Here is the task for the listing below: output exactly the lines from the one containing "tax: 290.06 -> 202.56" through the one containing "total: 191.93 -> 329.15", and leave out the pictures.
[[ Task data, beginning ]]
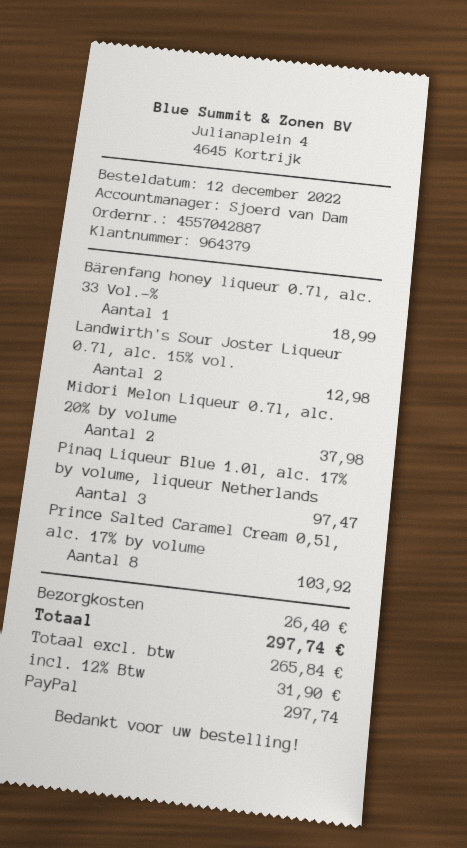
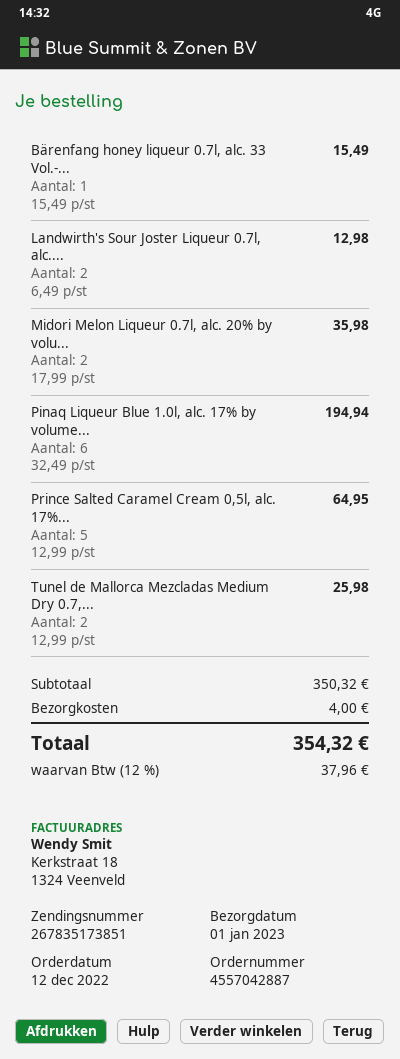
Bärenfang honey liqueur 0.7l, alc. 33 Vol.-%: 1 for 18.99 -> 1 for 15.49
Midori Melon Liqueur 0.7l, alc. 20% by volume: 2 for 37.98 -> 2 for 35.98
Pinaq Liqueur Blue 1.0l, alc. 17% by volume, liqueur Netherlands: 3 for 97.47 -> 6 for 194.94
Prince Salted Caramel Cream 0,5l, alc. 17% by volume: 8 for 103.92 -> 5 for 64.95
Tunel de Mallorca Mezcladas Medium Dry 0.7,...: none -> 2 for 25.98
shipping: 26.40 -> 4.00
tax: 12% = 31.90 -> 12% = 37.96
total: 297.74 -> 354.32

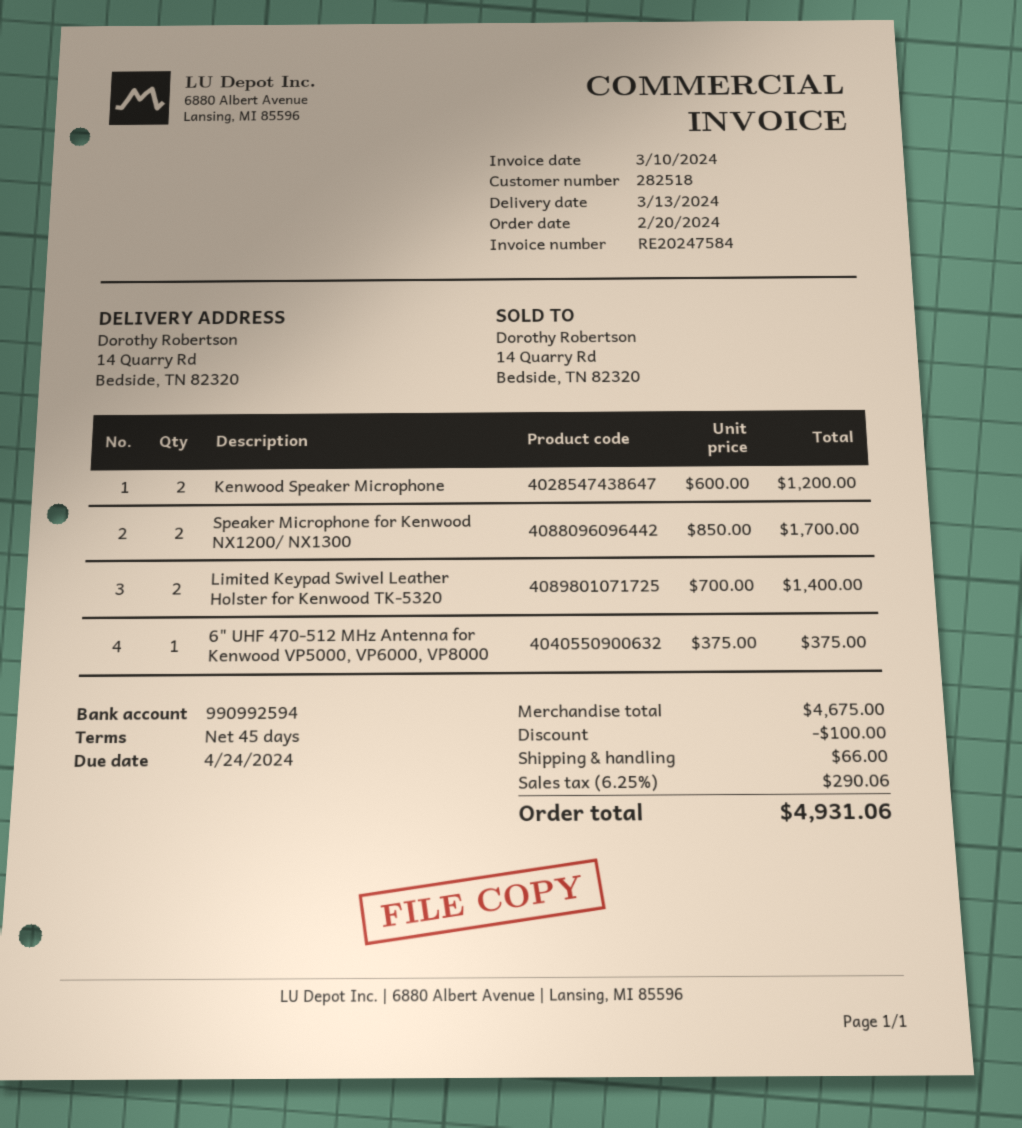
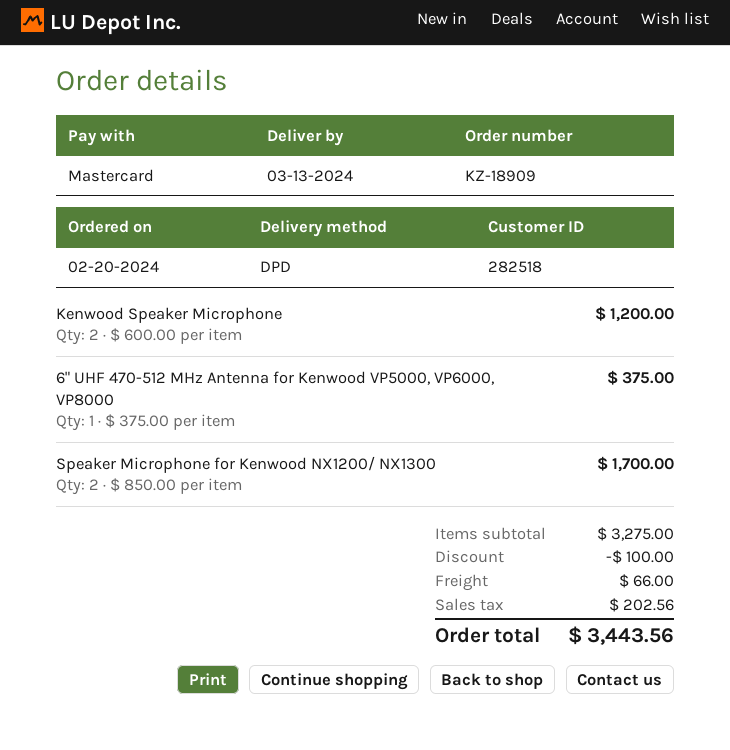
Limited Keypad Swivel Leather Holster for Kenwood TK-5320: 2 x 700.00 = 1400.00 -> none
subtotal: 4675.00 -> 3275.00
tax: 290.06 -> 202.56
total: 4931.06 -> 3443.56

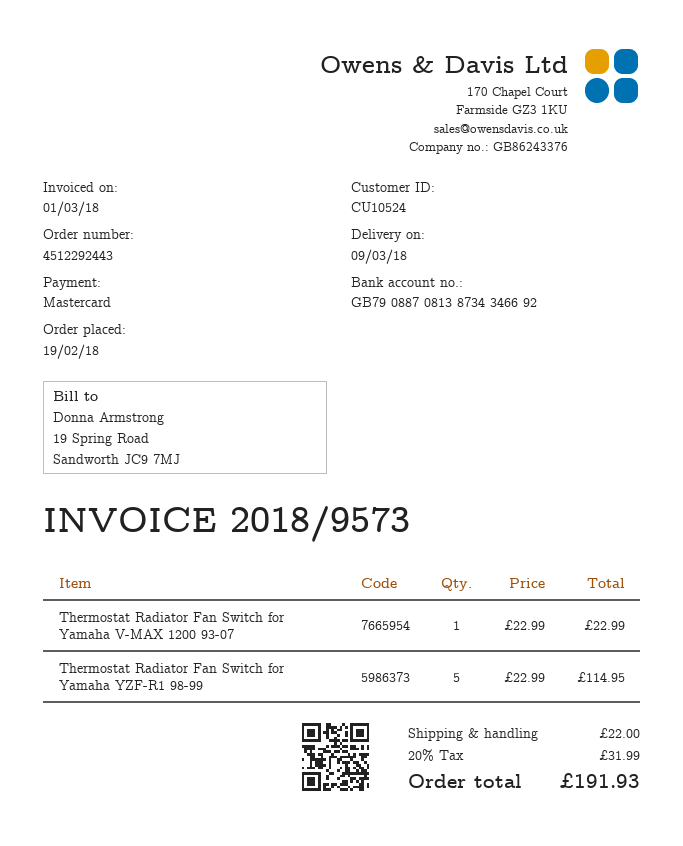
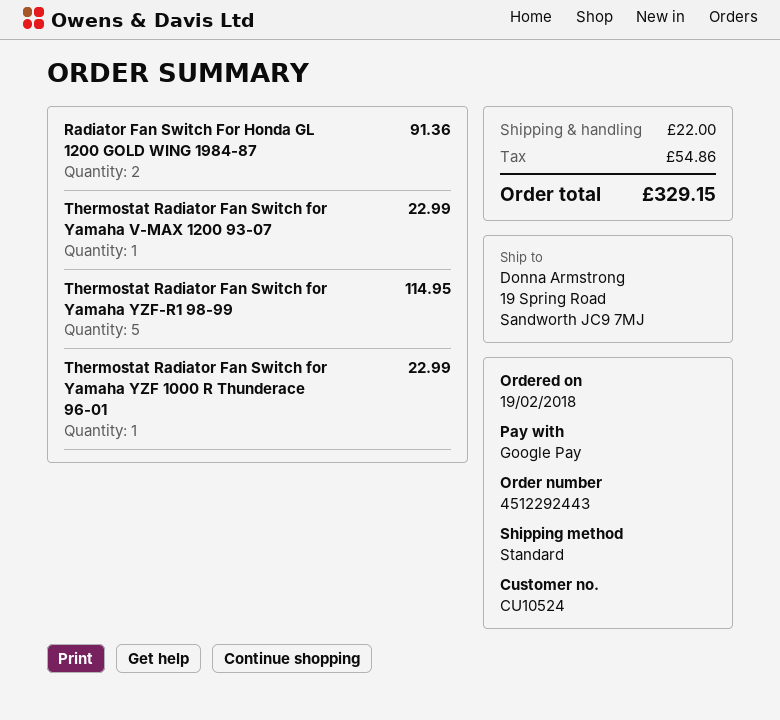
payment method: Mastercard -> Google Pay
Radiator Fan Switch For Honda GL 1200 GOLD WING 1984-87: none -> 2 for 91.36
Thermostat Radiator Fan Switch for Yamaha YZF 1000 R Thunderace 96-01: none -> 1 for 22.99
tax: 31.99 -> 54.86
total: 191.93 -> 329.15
[[ Task data, end ]]
[[ Task data, beginning ]]
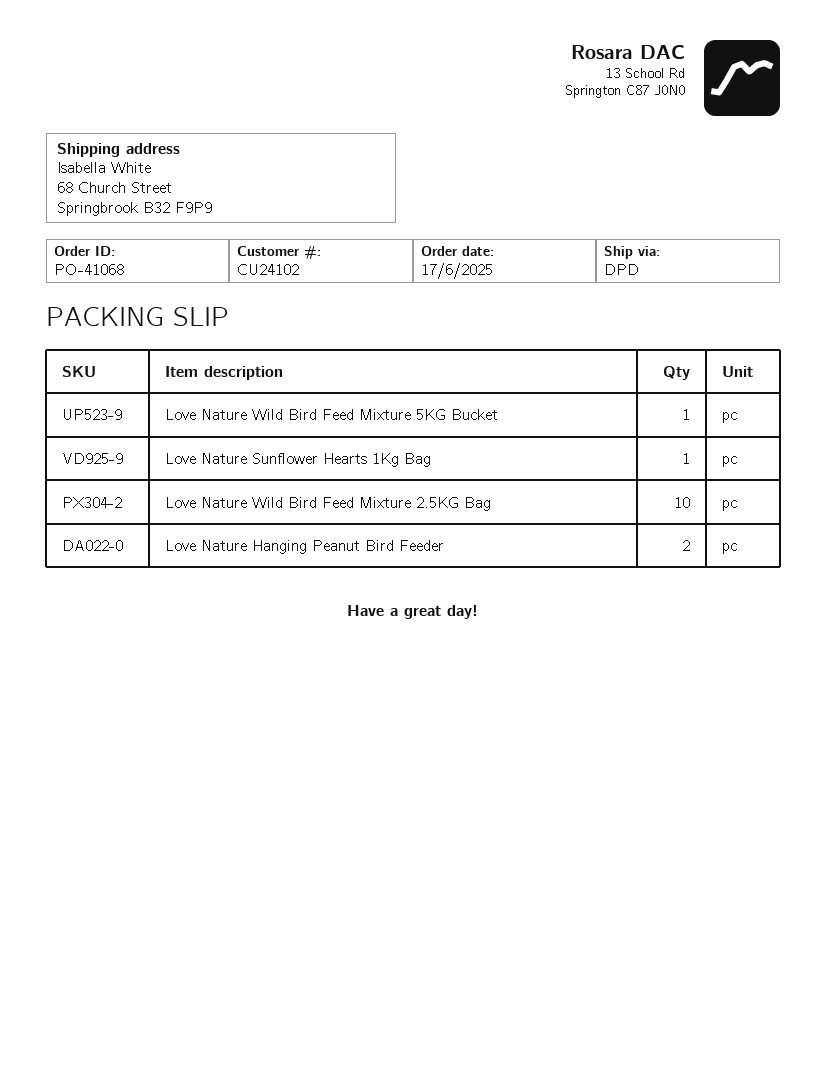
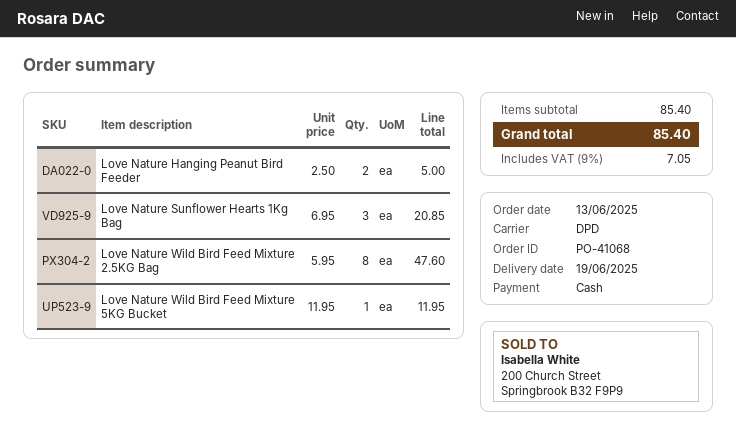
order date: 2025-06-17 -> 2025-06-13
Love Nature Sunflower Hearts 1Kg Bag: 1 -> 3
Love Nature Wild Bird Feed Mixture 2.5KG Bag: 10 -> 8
[[ Task data, end ]]
[[ Task data, beginning ]]
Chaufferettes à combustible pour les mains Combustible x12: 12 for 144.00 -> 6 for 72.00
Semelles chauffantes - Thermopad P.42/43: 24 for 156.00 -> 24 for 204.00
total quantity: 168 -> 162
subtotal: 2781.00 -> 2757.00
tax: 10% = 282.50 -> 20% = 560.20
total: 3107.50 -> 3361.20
[[ Task data, end ]]
### [Answer section]
tax: 290.06 -> 202.56
total: 4931.06 -> 3443.56

payment method: Mastercard -> Google Pay
Radiator Fan Switch For Honda GL 1200 GOLD WING 1984-87: none -> 2 for 91.36
Thermostat Radiator Fan Switch for Yamaha YZF 1000 R Thunderace 96-01: none -> 1 for 22.99
tax: 31.99 -> 54.86
total: 191.93 -> 329.15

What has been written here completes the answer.